Data Catalog and Governance unlocks the ability to store and manage the metadata of your entire data estate in a single location available to your entire organization.
A well-designed catalog populated with high quality data helps create a common understanding of terms, ensure data standards, drive data literacy and ownership, govern data usage, evidence compliance with regulatory standards and achieve trust in your data assets.
As with the rest of Aperture Data Studio, the Data Catalog and Governance module is designed to be both powerful and easy to use, even for less technical business users. Each page features a primary call to action Suggest changes so that the best possible information can be crowdsourced from subject matter experts across your organization.
The Catalog takes your Validation Rulesets and business rules already built out in Aperture Data Studio and allows them to be mapped to your organization’s key processes, i.e. can we contact all customers (to meet regulations)?’ or are we able to deliver customer orders successfully?.
Against these processes you can map a cost, which combined helps to build out a Quality tab containing data quality trends over time for stakeholder reporting and a consistent output that can be used to judge where your data quality efforts should be focussed to have the most impact.
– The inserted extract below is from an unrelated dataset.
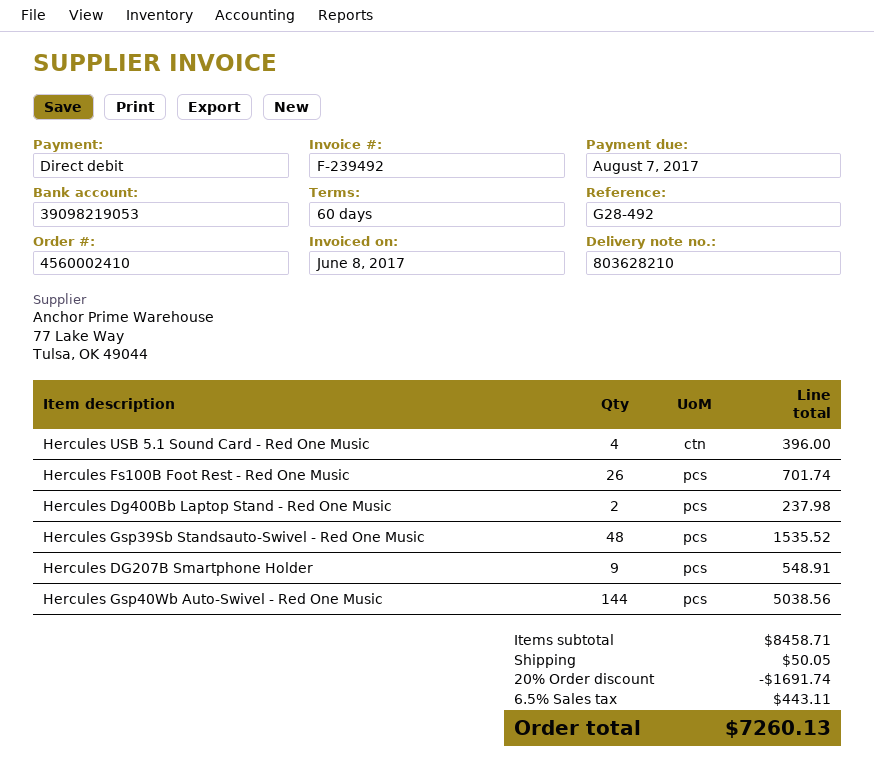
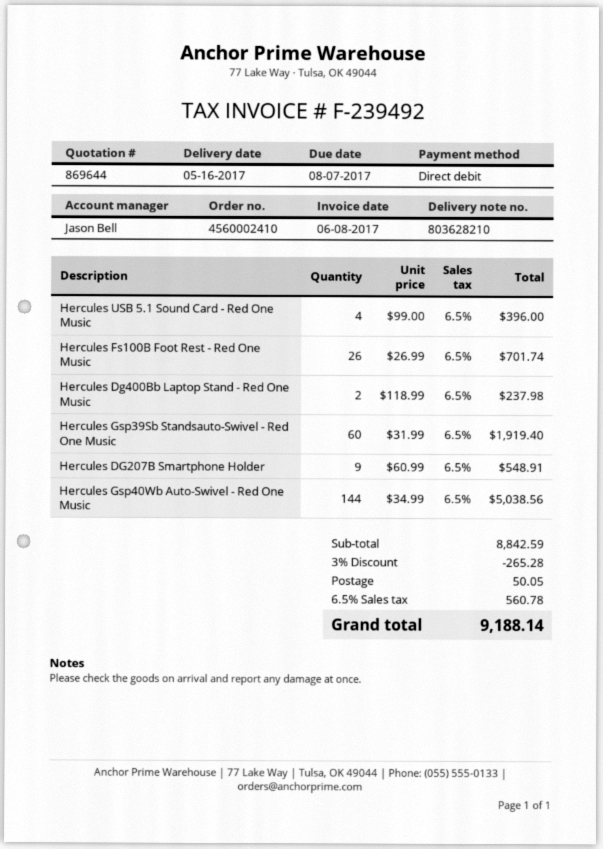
Hercules Gsp39Sb Standsauto-Swivel - Red One Music: 48 for 1535.52 -> 60 for 1919.40
subtotal: 8458.71 -> 8842.59
discount: 20% = 1691.74 -> 3% = 265.28
tax: 6.5% = 443.11 -> 6.5% = 560.78
total: 7260.13 -> 9188.14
Once your Aperture Data Studio license contains the Catalog and Governance add-on module (and your admin has migrated your repository database to Postgres) the Catalog will be available.
All users, even Consumer users, can:
Catalog administrators require both the user role permissions ‘Access Designer interface’ and ‘Manage Catalog model’ to be able to modify the Catalog to match your organization.
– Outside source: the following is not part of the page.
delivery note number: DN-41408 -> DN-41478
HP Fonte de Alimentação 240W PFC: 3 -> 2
The role permission ‘Bulk load Catalog data’ allows an API Key with ‘Create/update’ Catalog permissions to be created. This API Key allows a Workflow to both extract and bulk load data to and from the Catalog.
A governance catalog data model is a structured representation of how governance-related metadata is organized, stored, and managed within a data governance framework. It acts as the backbone for cataloging and enforcing governance policies across data assets.
If a goal of your governance program is to engage people and teams from across your entire organization then it is vital that the application is easy to use and intuitive, without requiring training.
To reduce the amount your users need to learn, you want your catalog to be an electronic version of your organizational structures. Users will already be familiar with the established terms, so if they are called ‘Business Units’, ‘Departments’ or ‘Divisions’ etc. then name the Object accordingly. Similarly, if you call them ‘Projects’ or ‘Processes’ or ‘Initiatives’ etc. then name the object this in the catalog so users can easily navigate around.
Each Object type is defined by your Catalog admins to have a unique collection of Fields to capture precisely the defined metadata values you require.
Catalog admins can create as many Object types as required. Each Object type is a list of objects that map to elements of your organization, so that could be 100k ‘Columns’, 150 ‘RoPAs’, 4 ‘Priority levels’ or 250 ‘Departments’ etc. Object types are associated (linked) to each other, so ‘Car Manufacturers’ have ‘Car Models’ that are available in certain ‘Countries’, etc.
There are some default Object types in the Catalog that are used to link Rulesets containing business rules used to demonstrate improvements to the quality of your data over time and External systems (databases) and the metadata lineage of the data within these systems.
System object types cannot be deleted, but it is possible to rename these system object if you wanted to call ‘Systems’ ‘Databases’ or ‘Rules’ ‘Business rules’ etc. or to hide them from appearing to users if they are not required.